If you have to face a judge, try for first thing in the morning or right after lunch. A new study suggests that's when they're most lenient.
Seeking to test the idea that justice depends on "what the judge ate for breakfast," researchers studied 1,112 rulings by Israeli judges who were presiding over boards deciding whether to grant parole to prisoners.
"We find that the likelihood of a favorable ruling is greater at the very beginning of the work day or after a food break than later in the sequence of cases," the researchers report in Tuesday's edition of Proceedings of the National Academy of Sciences.
They found that at the beginning of a court session about 65 percent of the rulings tended to be in favor of the prisoner, but the chance of a favorable ruling declined to near zero by the end of the session. After a break for a meal, favorable rulings for the prisoners jumped back up to about 65 percent, and then began declining again.
And the pattern held true for each of the eight judges observed over 50 days, they noted.

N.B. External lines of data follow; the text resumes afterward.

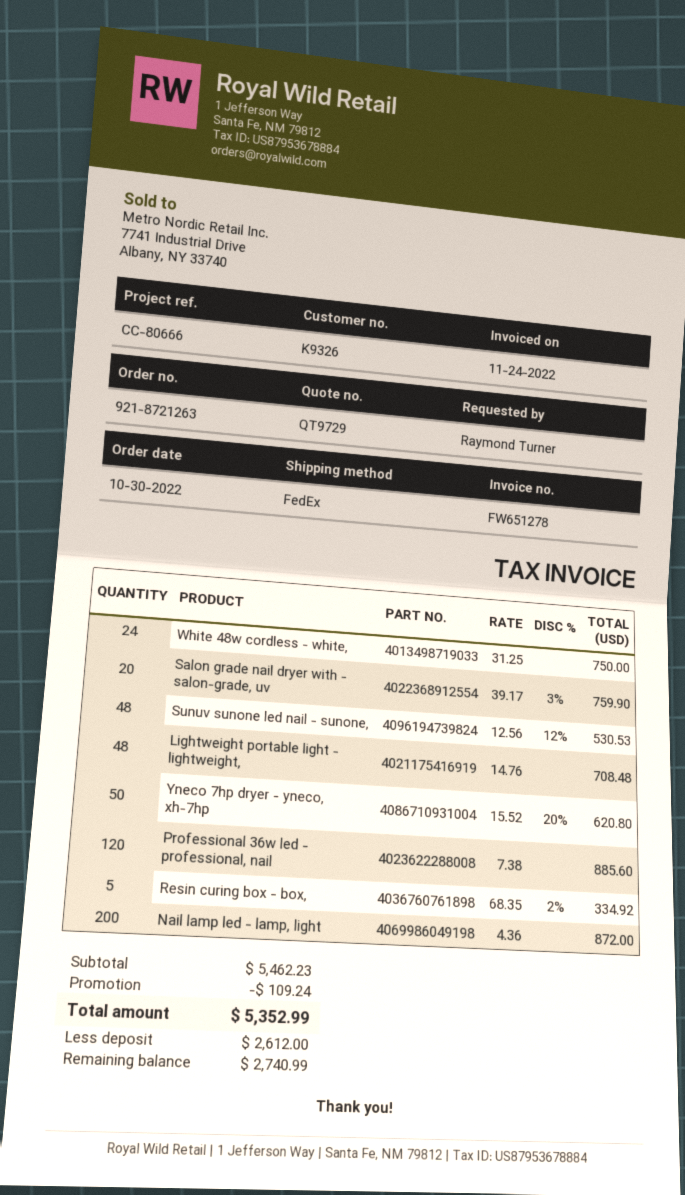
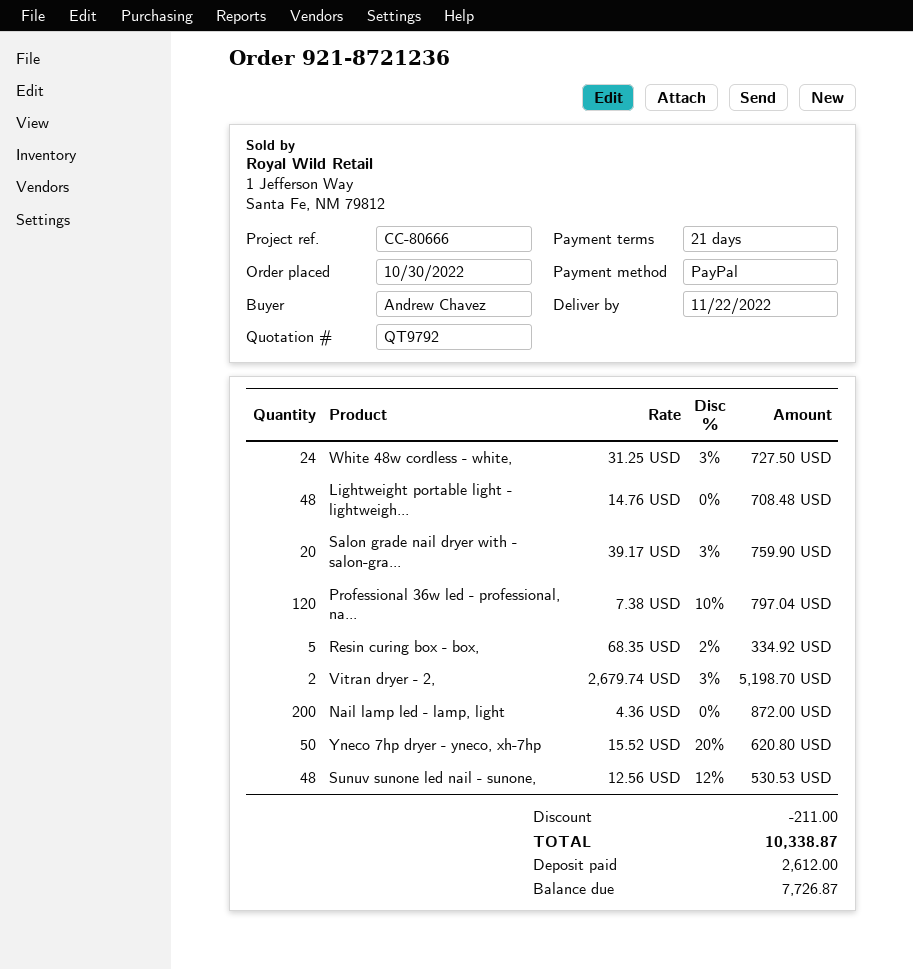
quote number: QT9729 -> QT9792
order number: 921-8721263 -> 921-8721236
ordered by: Raymond Turner -> Andrew Chavez
White 48w cordless - white,: 24 x 31.25 = 750.00 -> 24 x 31.25 - 3% = 727.50
Professional 36w led - professional, nail: 120 x 7.38 = 885.60 -> 120 x 7.38 - 10% = 797.04
Vitran dryer - 2,: none -> 2 x 2679.74 - 3% = 5198.70
discount: 109.24 -> 211.00
total: 5352.99 -> 10338.87
balance: 2740.99 -> 7726.87

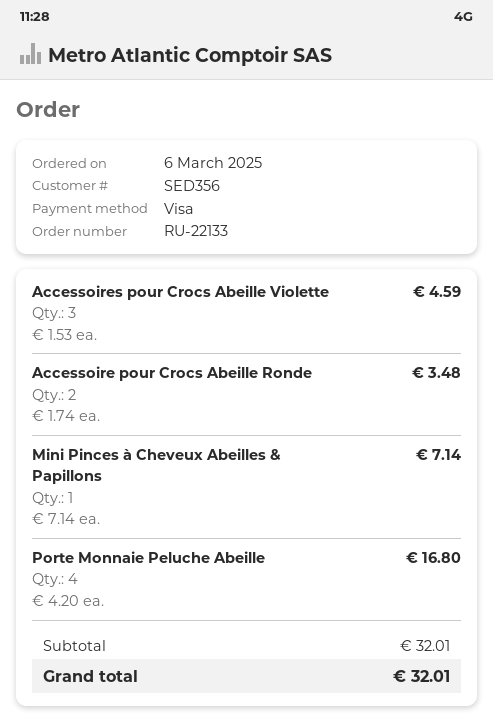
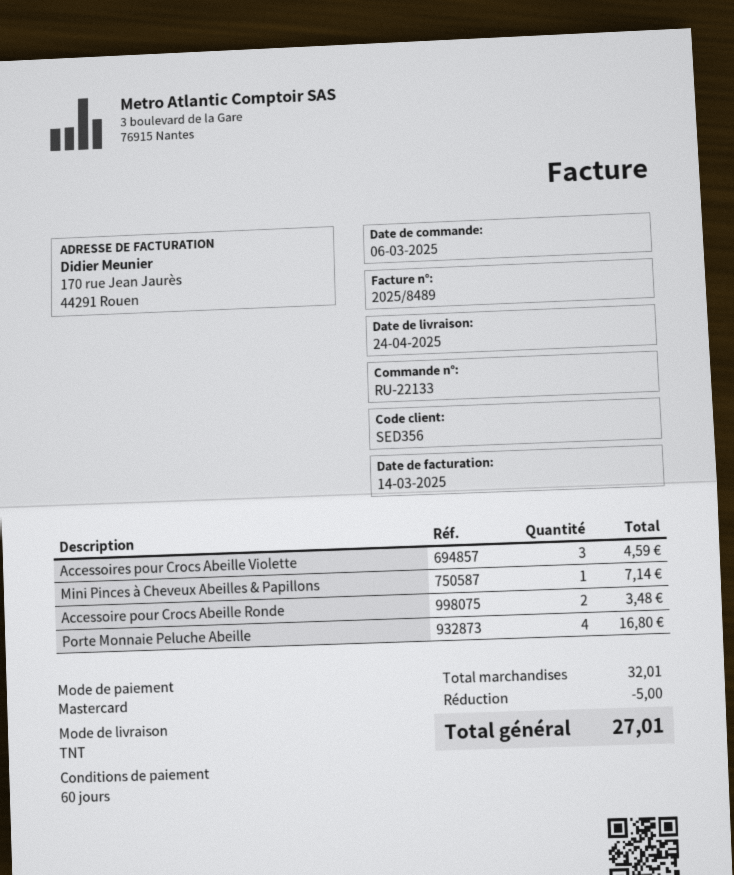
payment method: Visa -> Mastercard
discount: none -> 5.00
total: 32.01 -> 27.01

"You're always surprised when you find effects where you don't want to find them," Jonathan Levav of Columbia University said in a telephone interview. "If you're a social scientist it gets you excited. But, as an ordinary citizen, you don't want to find this."
When people are making a lot of decisions in a row, they look for ways to simplify the process when they get mentally tired, he said, and the easiest thing is to maintain the status quo that is, leave the prisoner in jail.
The researchers found the rulings didn't tend to be affected by the severity of the crime, the prison time served or the prisoner's gender or ethnicity. Prisoners in rehabilitation programs were more likely to get parole, and those who were repeat offenders were less likely.
Each judge took two breaks. One at mid-morning beginning as early as 9:45 a.m. or as late as 10:30 a.m., and a lunch break that began between 12:45 p.m. and 2:10 p.m.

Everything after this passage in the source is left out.